- **About this task**
Please set down, unchanged, each line from the one with "subtotal: 8220.48 -> 9170.64" to the final line of the data below, both included. Drop the pictures.

________________

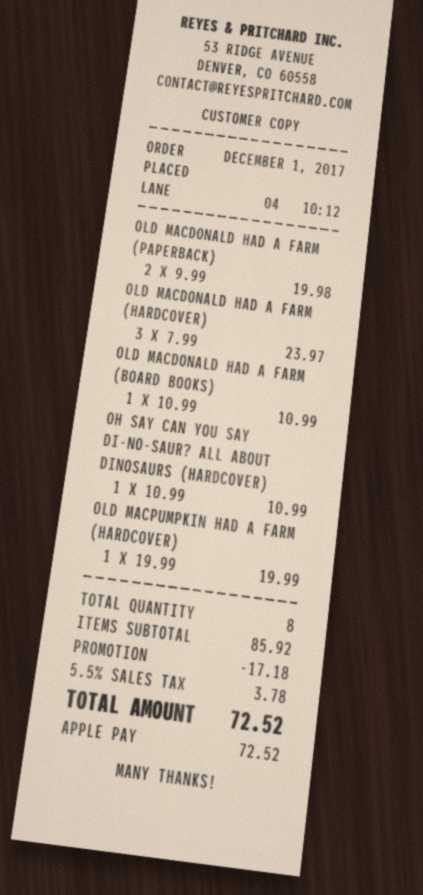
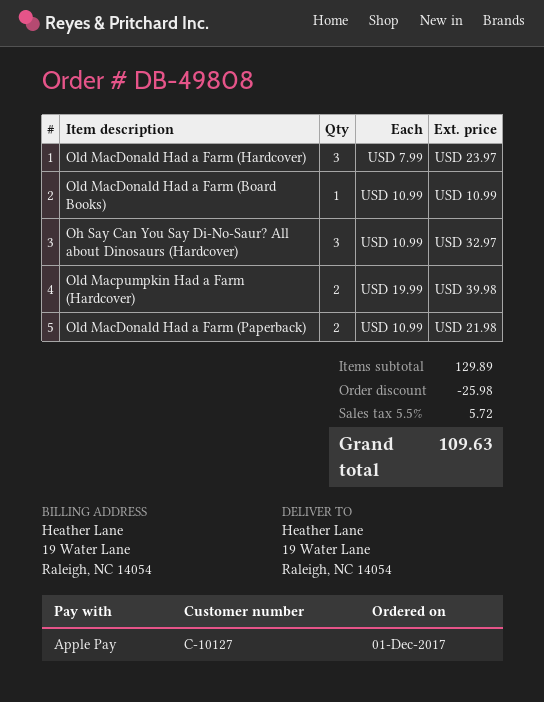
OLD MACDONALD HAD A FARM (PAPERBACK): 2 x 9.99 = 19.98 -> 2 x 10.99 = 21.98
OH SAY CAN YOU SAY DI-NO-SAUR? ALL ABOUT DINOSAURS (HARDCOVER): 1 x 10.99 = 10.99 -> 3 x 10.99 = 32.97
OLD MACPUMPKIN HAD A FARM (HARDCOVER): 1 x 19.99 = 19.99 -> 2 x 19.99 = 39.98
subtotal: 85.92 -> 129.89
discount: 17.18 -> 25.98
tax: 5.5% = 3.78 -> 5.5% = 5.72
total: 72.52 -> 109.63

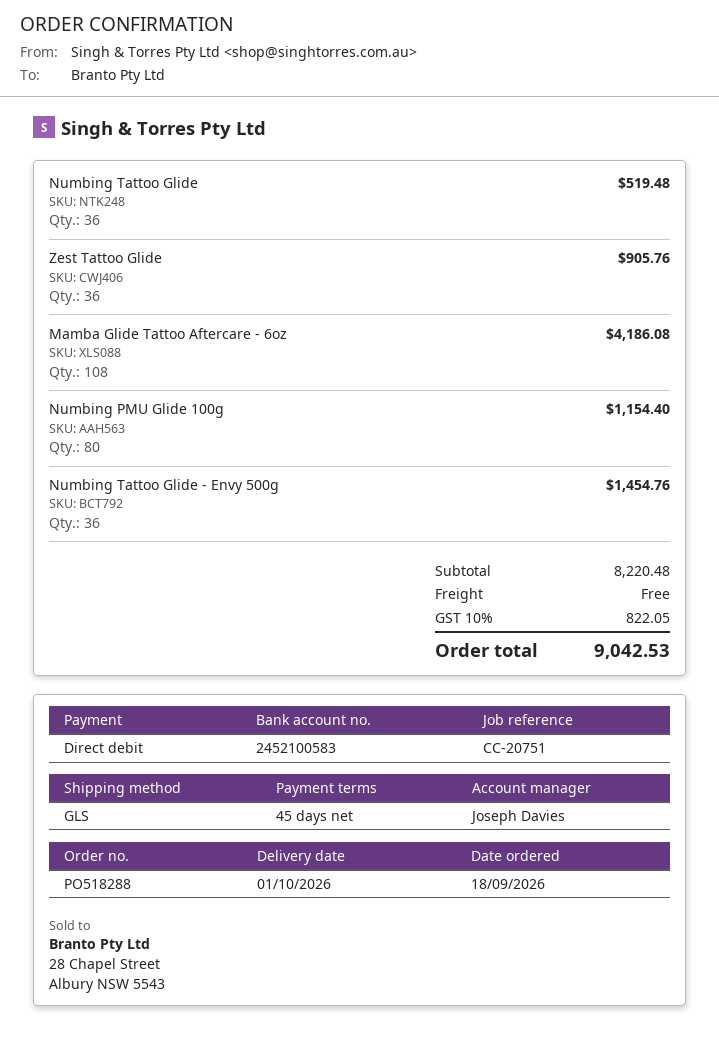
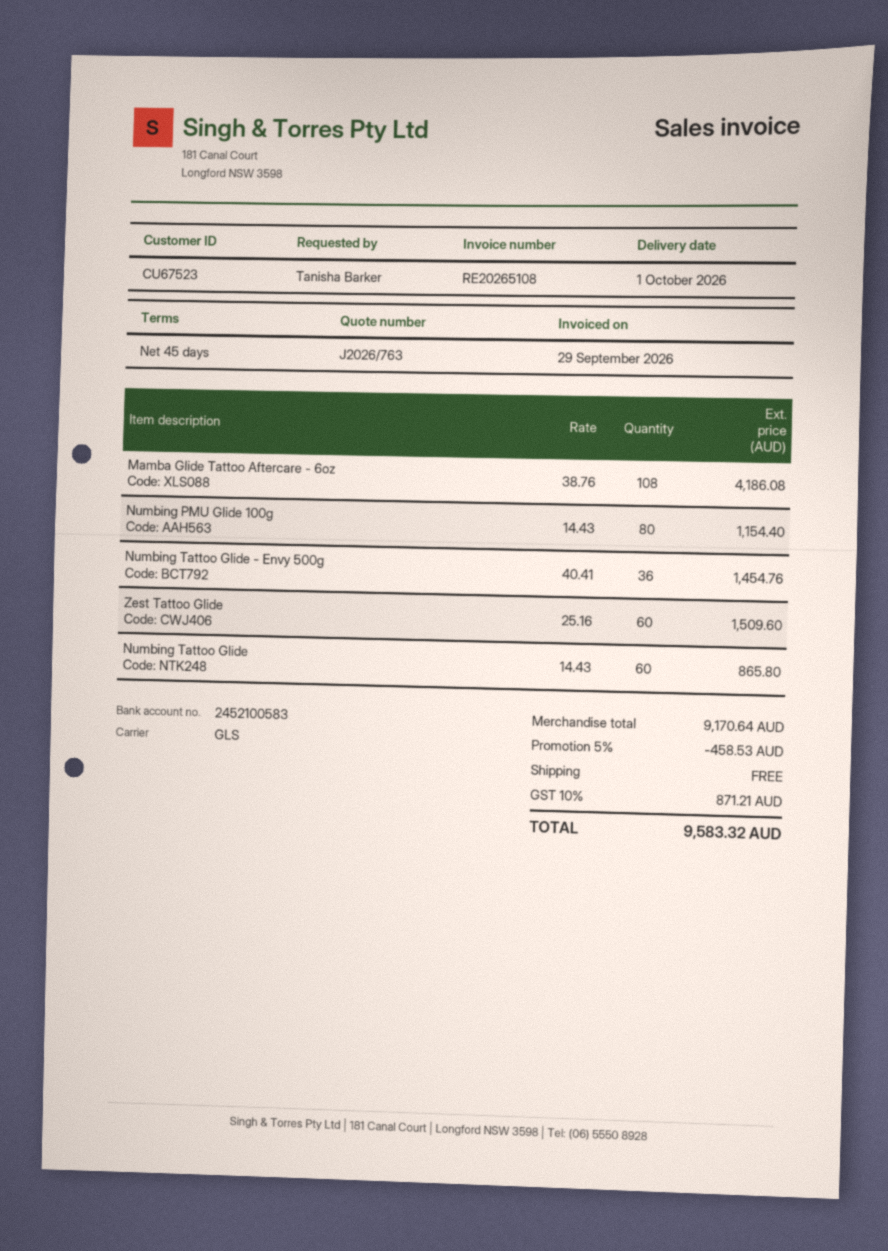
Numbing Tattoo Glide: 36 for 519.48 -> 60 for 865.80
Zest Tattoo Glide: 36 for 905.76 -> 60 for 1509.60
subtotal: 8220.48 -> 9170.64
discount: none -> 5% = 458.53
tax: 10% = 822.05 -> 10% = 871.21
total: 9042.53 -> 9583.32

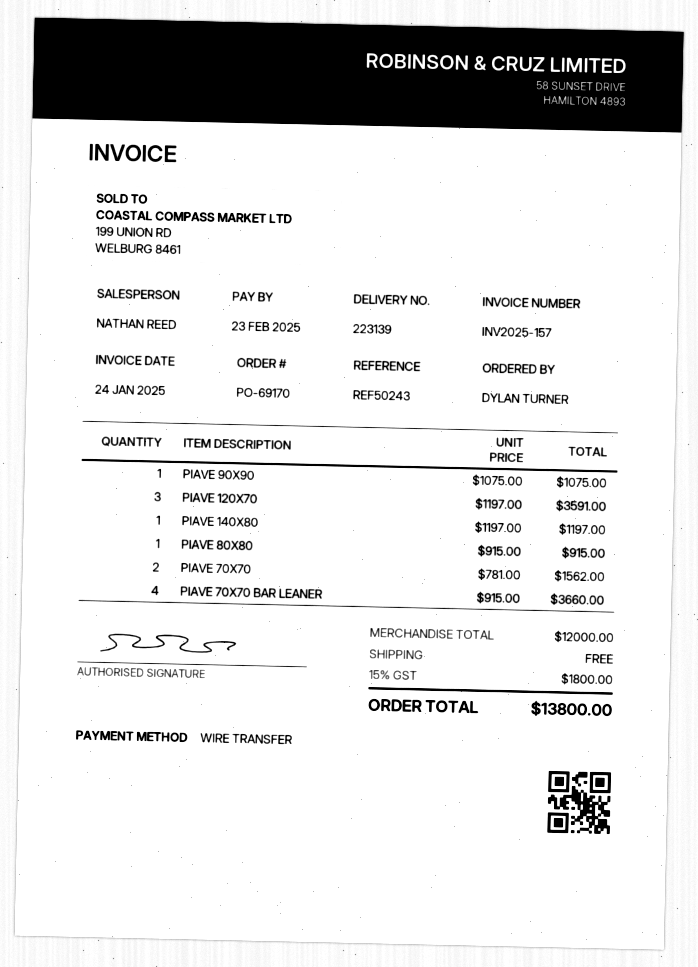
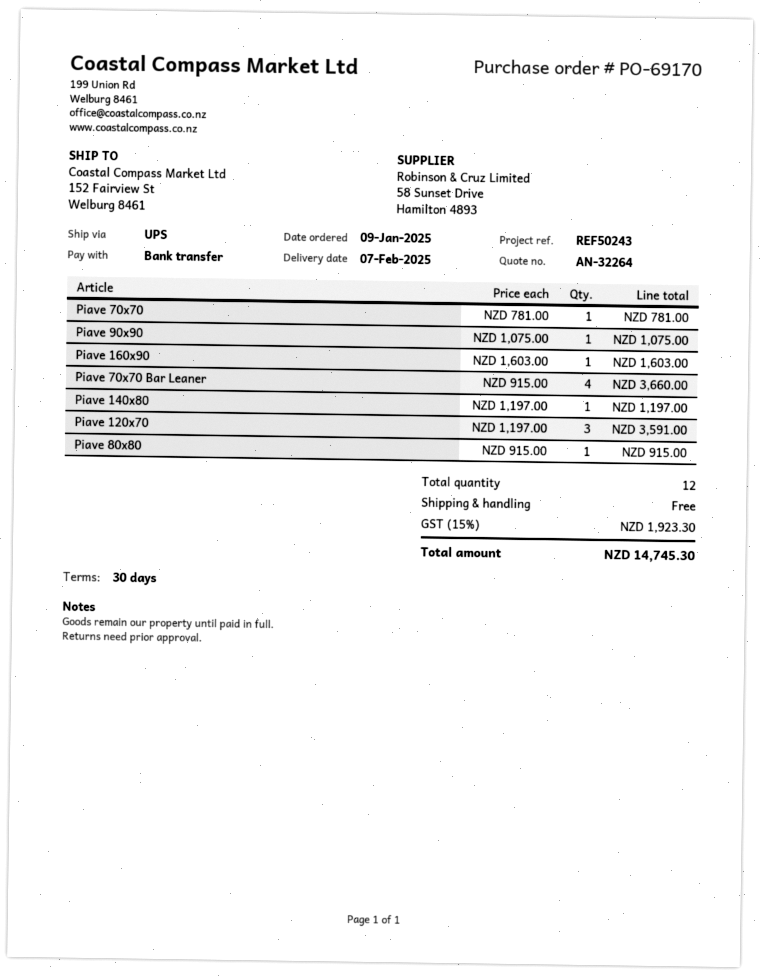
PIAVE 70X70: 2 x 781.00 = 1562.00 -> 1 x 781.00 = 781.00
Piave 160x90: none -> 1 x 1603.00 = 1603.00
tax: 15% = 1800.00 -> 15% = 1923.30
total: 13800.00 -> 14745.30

________________

- **Output of the task**
subtotal: 8220.48 -> 9170.64
discount: none -> 5% = 458.53
tax: 10% = 822.05 -> 10% = 871.21
total: 9042.53 -> 9583.32

PIAVE 70X70: 2 x 781.00 = 1562.00 -> 1 x 781.00 = 781.00
Piave 160x90: none -> 1 x 1603.00 = 1603.00
tax: 15% = 1800.00 -> 15% = 1923.30
total: 13800.00 -> 14745.30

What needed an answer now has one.